[THE SLEEP WALKER]

There was nothing abnormal in the character of Beverton except a tendency, while very young, to walk in his sleep, and nothing in his twenty-five years of life of which he was really ashamed except a deed of his infancy, born of the above-named tendency, for which he had been severely punished at the time. The punishment, no doubt, impressed the incident on his mind, and he recalled it occasionally, always with a flush of shame, while he lived his years of boyhood, youth, and early manhood. He remembered being rudely awakened from sleep, not in a crib where his mother had placed him, nor beside her, where he sometimes slept, but flat on his back on the carpeted floor of a long hall, dimly illumined by distant gas jets, the soft glow from which showed him a woman in a night-robe looking down upon him with angry eyes, and a purple-faced child, a little younger than himself, gasping and choking in her arms. His cheek burned from the slap she had given him, and his head hurt from the impact with the floor, so he joined the other baby in protest, and the uproar brought several uniformed hall-boys and a night clerk, who led him to the room occupied by his parents. After punishment, and when able to understand, he learned what he had done in his sleep—left his crib, sought the hall, buried his small fingers in the throat of this other sleep-walking infant—whom he had never seen before—and might possibly have murdered it had not its mother wakened and arrived in time to interfere. He was well spanked for the feat.

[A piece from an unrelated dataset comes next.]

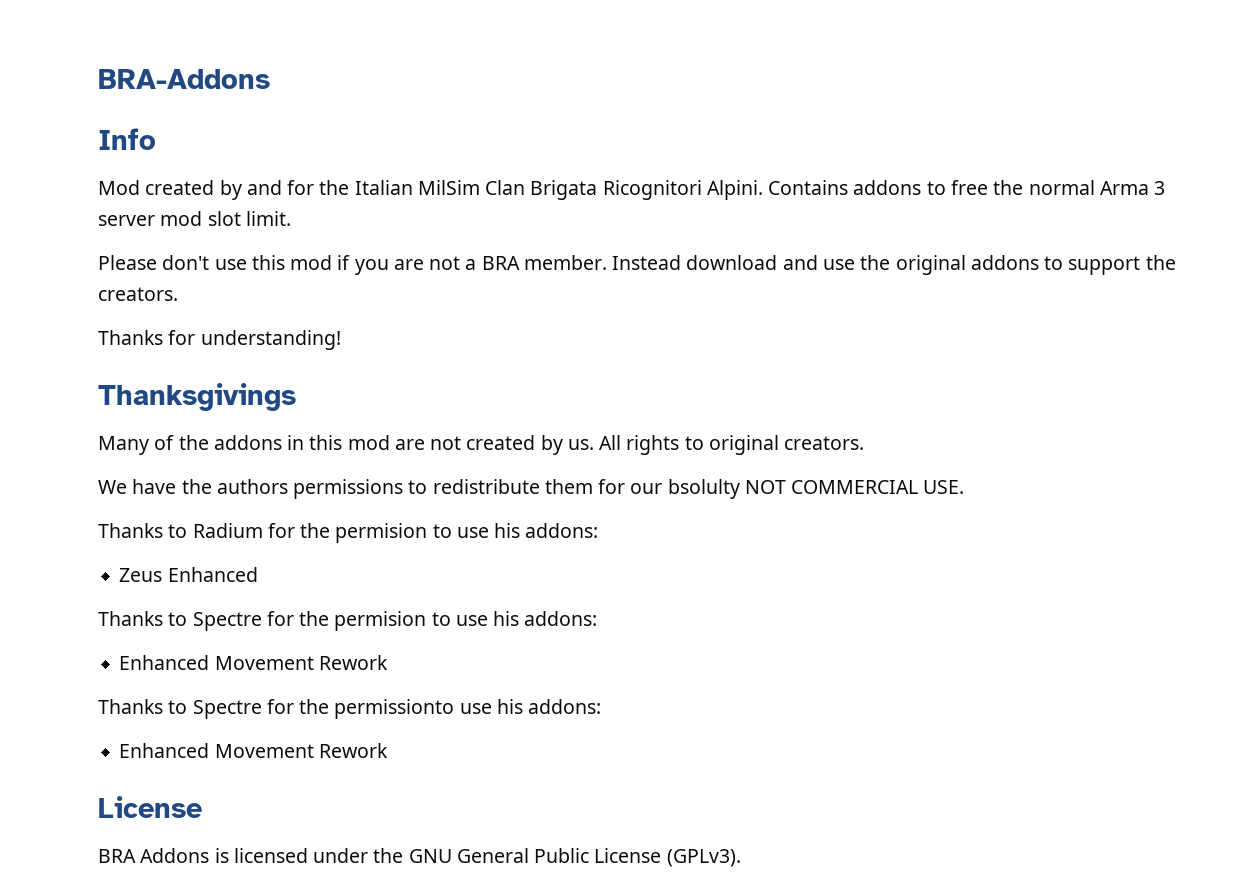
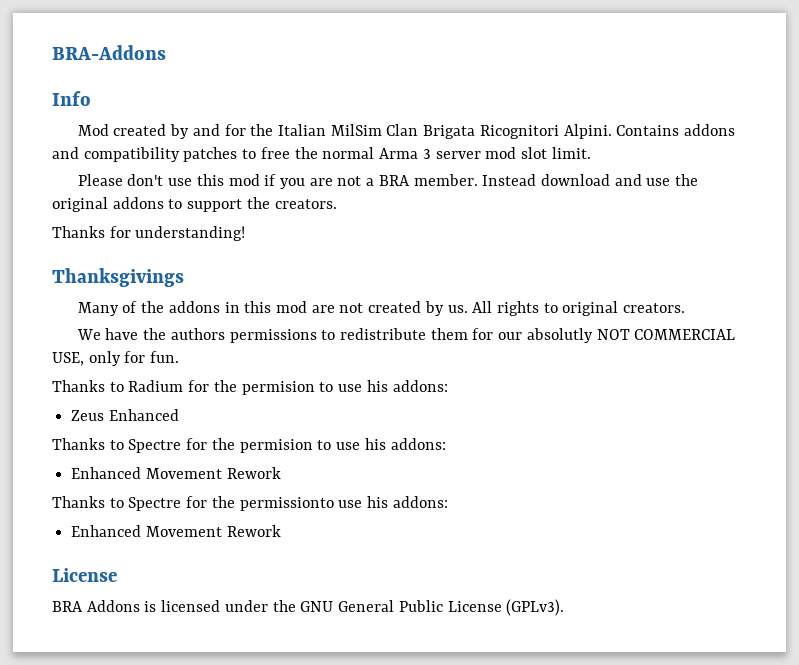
(922, 187) none -> [52,147,238,162] and compatibility patches
[667,479,740,499] bsolulty -> [526,328,593,343] absolutly
[923,480,965,494] USE. -> [52,351,180,366] USE, only for fun.

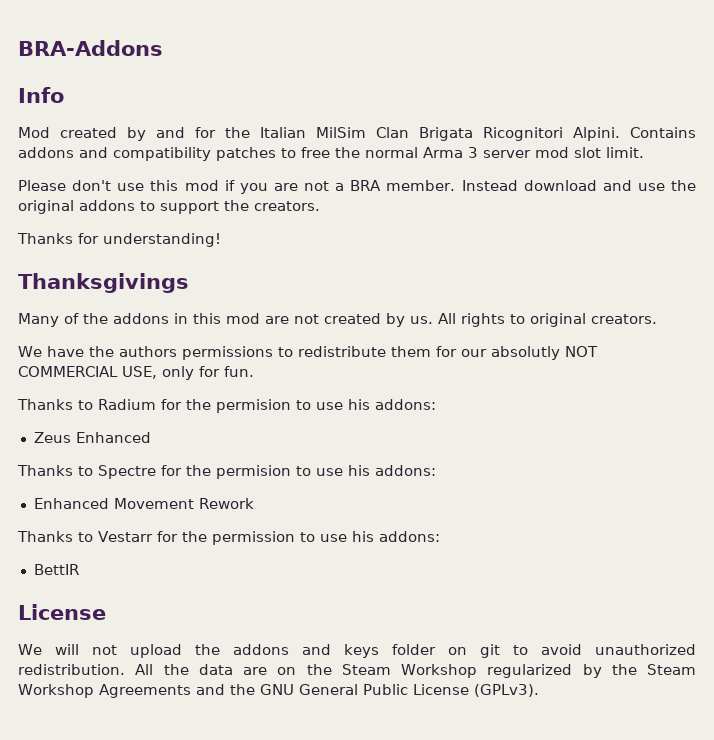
[128,496,448,511] [71,525,281,537] [52,568,117,582] [52,600,268,612] Spectre for the permissionto use his addons: // Enhanced Movement Rework // License // BRA Addons is licensed under -> [98,531,440,545] [33,564,79,575] [18,604,106,620] [18,644,696,658] [18,664,696,678] [18,684,225,698] Vestarr for the permission to use his addons: // BettIR // License // We will not upload the addons and keys folder on git to avoid unauthorized redistribution. All the data are on the Steam Workshop regularized by the Steam Workshop Agreements and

His mother believed in both punishment and prayer as factors in reform. For a long time he received nightly spankings in bed, with injunctions to stay where he was put until morning, and supplemented his "Now I lay me down to sleep" with a plea to be cured of his infirmity.

The treatment was successful; the unconscious cerebration left him, but the spankings continued until he had outgrown the conscious cruelty common to all children, then, having ceased vivisection of insects and angle-worms, and overcome his antagonism to the aged, the helpless, and the infirm of his own species, he began his development into a cheery, generous, and humane character, which, assisted by good health, good home training, and a good education, found, at manhood, outward expression in six feet of good looks.

These good points brought him a wife—a creature as well favored as himself, but his very antithesis in disposition and physique. He was of the blond type, calm, masterful, and imperturbable in temperament; she of the brunette, warm-hearted, and impulsive, yielding him neither obedience nor spoken approval, and meeting him half-way only upon the common ground of love, which Mother Nature provides for the agreement of her opposites.

Beverton was content with her, and managed her in a way peculiar to himself. Whether it was the best way or not, is hard to decide; for it is possible that with more antagonism from him there would have been less from her. But it was successful. As instance—she had thrown a plate of newly buttered griddle-cakes across the breakfast table; her aim being good, they had struck him fairly in the face, and the melted butter smeared not only his face and shirt-front, but a gorgeous puff cravat which her own fingers had made for him. He smilingly left the table, changed his raiment, and they finished breakfast in silence; then, instead of going to business, he cleared the kitchen table and began cleaning the neckwear. A full hour he spent at the task, much in her way and to the neglect of his business, when she broke her moody silence with:

"What are you doing? Why do you not go down town?"

"I will soon, my dear," he answered amiably. "Just as soon as I get the syrup and butter out of this tie you made. I don't mind washing my face twice instead of once, but I hate to see this tie soiled."

She was upon him instantly, her arms about his neck and tears in her eyes, while she begged, brokenly, for forgiveness. It was granted, of course, and for a long time griddle-cakes were omitted from their discussions.